Change listing data
__________________________________________________

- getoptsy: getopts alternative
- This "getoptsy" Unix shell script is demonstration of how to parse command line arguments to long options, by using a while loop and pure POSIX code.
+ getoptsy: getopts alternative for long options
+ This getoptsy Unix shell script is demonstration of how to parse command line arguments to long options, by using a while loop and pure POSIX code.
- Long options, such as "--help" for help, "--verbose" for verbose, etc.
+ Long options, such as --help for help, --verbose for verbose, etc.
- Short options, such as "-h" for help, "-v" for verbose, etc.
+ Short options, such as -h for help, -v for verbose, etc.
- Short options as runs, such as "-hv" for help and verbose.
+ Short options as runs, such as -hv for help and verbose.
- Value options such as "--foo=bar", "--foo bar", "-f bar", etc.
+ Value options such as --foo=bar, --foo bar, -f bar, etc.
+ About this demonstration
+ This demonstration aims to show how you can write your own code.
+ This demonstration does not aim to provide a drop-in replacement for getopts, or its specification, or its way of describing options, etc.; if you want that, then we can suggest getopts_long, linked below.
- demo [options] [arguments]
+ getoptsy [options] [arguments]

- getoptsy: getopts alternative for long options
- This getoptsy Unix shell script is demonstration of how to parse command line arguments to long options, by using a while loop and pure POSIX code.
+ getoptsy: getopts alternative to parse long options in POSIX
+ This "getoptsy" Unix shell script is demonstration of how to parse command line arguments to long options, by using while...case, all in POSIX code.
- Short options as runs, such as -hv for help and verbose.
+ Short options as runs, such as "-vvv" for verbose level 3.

__________________________________________________

▸ Aim of the task
Reproduce the data exactly, altering nothing.

▸ Response to the task
- getoptsy: getopts alternative
- This "getoptsy" Unix shell script is demonstration of how to parse command line arguments to long options, by using a while loop and pure POSIX code.
+ getoptsy: getopts alternative for long options
+ This getoptsy Unix shell script is demonstration of how to parse command line arguments to long options, by using a while loop and pure POSIX code.
- Long options, such as "--help" for help, "--verbose" for verbose, etc.
+ Long options, such as --help for help, --verbose for verbose, etc.
- Short options, such as "-h" for help, "-v" for verbose, etc.
+ Short options, such as -h for help, -v for verbose, etc.
- Short options as runs, such as "-hv" for help and verbose.
+ Short options as runs, such as -hv for help and verbose.
- Value options such as "--foo=bar", "--foo bar", "-f bar", etc.
+ Value options such as --foo=bar, --foo bar, -f bar, etc.
+ About this demonstration
+ This demonstration aims to show how you can write your own code.
+ This demonstration does not aim to provide a drop-in replacement for getopts, or its specification, or its way of describing options, etc.; if you want that, then we can suggest getopts_long, linked below.
- demo [options] [arguments]
+ getoptsy [options] [arguments]

- getoptsy: getopts alternative for long options
- This getoptsy Unix shell script is demonstration of how to parse command line arguments to long options, by using a while loop and pure POSIX code.
+ getoptsy: getopts alternative to parse long options in POSIX
+ This "getoptsy" Unix shell script is demonstration of how to parse command line arguments to long options, by using while...case, all in POSIX code.
- Short options as runs, such as -hv for help and verbose.
+ Short options as runs, such as "-vvv" for verbose level 3.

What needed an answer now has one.